The case was perhaps most notable for the issue it did not raise: that is, amateurism in college sports. The players alleged that the NCAA had used its market power in order to fix, depress and stabilize the amount, terms and conditions of athletic scholarships. The complaint in the case focused specific attention on the NCAA’s Division I Manual, which contains provisions relating to recruiting, ethics, eligibility and financial aid, and specifically limits the amount of financial aid that a member institution may give to a student athlete. By-Law 15.02.5 of the Division I Manual defines a “Full Grant-In Aid” to a student-athlete as “financial aid that consists of tuition and fees, room and board, and required course-related books” (the “GIA cap”). The NCAA prohibits any member institution from giving an athletic scholarship that exceeded the amount of the GIA cap. By-Law 15.02.2 of the Manual, however, states that the full cost of attendance included “an amount calculated by an institutional financial aid office, using federal regulations, that includes the total cost of tuition and fees, room and board, books and supplies, transportation, and other expenses related to attendance at the institution.” Because the cost of attendance was more broadly defined by the Division I Manual than the items included in the GIA cap, the players claimed that the NCAA had artificially capped the amount a school could award via athletic scholarship below that of the cost of attendance.
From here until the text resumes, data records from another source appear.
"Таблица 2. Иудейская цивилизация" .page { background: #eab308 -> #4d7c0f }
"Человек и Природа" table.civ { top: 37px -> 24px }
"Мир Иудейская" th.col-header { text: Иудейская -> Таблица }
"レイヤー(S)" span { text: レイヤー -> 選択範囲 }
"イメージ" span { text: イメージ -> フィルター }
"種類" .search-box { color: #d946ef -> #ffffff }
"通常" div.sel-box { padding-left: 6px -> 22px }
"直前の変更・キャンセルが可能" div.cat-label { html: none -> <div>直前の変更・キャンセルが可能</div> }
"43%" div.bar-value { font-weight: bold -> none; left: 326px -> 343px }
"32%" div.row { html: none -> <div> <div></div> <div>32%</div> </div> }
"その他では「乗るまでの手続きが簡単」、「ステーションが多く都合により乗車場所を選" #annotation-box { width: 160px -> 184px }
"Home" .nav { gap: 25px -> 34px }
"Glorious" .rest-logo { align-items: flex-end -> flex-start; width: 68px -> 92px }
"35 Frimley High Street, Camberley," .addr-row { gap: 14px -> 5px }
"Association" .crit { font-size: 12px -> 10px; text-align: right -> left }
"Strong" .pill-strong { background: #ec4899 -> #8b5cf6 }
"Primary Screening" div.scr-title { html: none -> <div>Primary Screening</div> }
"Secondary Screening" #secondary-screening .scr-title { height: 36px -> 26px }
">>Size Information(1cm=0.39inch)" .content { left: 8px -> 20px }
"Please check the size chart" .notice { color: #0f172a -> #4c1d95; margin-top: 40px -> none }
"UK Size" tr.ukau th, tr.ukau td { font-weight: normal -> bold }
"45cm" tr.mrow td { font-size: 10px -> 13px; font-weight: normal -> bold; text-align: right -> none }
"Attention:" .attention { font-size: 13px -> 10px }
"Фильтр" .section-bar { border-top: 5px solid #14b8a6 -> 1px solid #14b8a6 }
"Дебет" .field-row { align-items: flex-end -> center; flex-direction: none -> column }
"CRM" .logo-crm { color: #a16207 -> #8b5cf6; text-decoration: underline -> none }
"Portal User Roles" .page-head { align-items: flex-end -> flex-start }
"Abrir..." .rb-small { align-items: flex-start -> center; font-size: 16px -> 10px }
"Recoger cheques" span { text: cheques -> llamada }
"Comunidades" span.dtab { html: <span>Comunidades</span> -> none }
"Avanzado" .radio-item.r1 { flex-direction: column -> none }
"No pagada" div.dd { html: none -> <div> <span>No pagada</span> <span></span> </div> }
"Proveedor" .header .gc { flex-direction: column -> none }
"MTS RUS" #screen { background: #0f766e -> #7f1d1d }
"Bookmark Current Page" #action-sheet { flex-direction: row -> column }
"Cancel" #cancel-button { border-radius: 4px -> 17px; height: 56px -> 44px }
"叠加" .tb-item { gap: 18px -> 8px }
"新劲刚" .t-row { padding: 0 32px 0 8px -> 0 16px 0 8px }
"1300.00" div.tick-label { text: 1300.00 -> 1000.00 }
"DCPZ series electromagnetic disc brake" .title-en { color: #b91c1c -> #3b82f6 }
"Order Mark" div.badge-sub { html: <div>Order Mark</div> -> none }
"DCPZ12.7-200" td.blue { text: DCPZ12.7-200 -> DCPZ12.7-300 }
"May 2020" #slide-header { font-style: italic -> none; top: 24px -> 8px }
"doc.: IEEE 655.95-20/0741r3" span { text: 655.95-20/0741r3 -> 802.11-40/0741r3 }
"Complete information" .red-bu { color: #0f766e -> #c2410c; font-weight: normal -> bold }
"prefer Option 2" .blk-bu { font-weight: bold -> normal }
The players went on to allege that the difference between the GIA cap and the actual cost of attendance represented an illegal wealth transfer from the students to the colleges, and their suit sought to recover that transfer of wealth.

With respect to the issue of market power, the players claimed, inter alia, that the NCAA has market power because Division I members that deviate from the NCAA rules are subject to sanctions, including expulsion from the NCAA, and the NCAA has no comparable substitute in the marketplace. The agreement among the NCAA and its member institutions was alleged to be an anticompetitive horizontal agreement because, but for the GIA cap, the members of the NCAA would have competed against each other in order to sign the best athletes for their athletic programs.

Notably, the players did not allege that the NCAA and its member institutions had violated the federal antitrust laws merely by capping the amount a school could award a student in the form of an athletic scholarship. Such an allegation may have called into question the essence of amateurism, since without a cap schools would be free to pay their athletes salaries. Courts, however, have repeatedly protected as legitimate the NCAA’s argument that amateurism is necessary in order to create its unique product. See, e.g., NCAA v. Board of Regents, 468 U.S. 85 (1984); Banks v. NCAA, 977 F. 2d 1081 (1992) and Lazaroff, “The NCAA in Its Second Century: Defender of Amateurism or Antitrust Recidivist?” 86 Or. L. Rev. 329 (2007).

On numerous occasions the NCAA has argued successfully that amateurism is necessary in order to create its unique product. Here, the “amateurism card” was neither played nor trumped. Still, only time will tell whether future plaintiffs will seek to build on arguments made by the players in White v. NCAA to further attack the NCAA’s efforts to limit the dollars that flow to college athletes.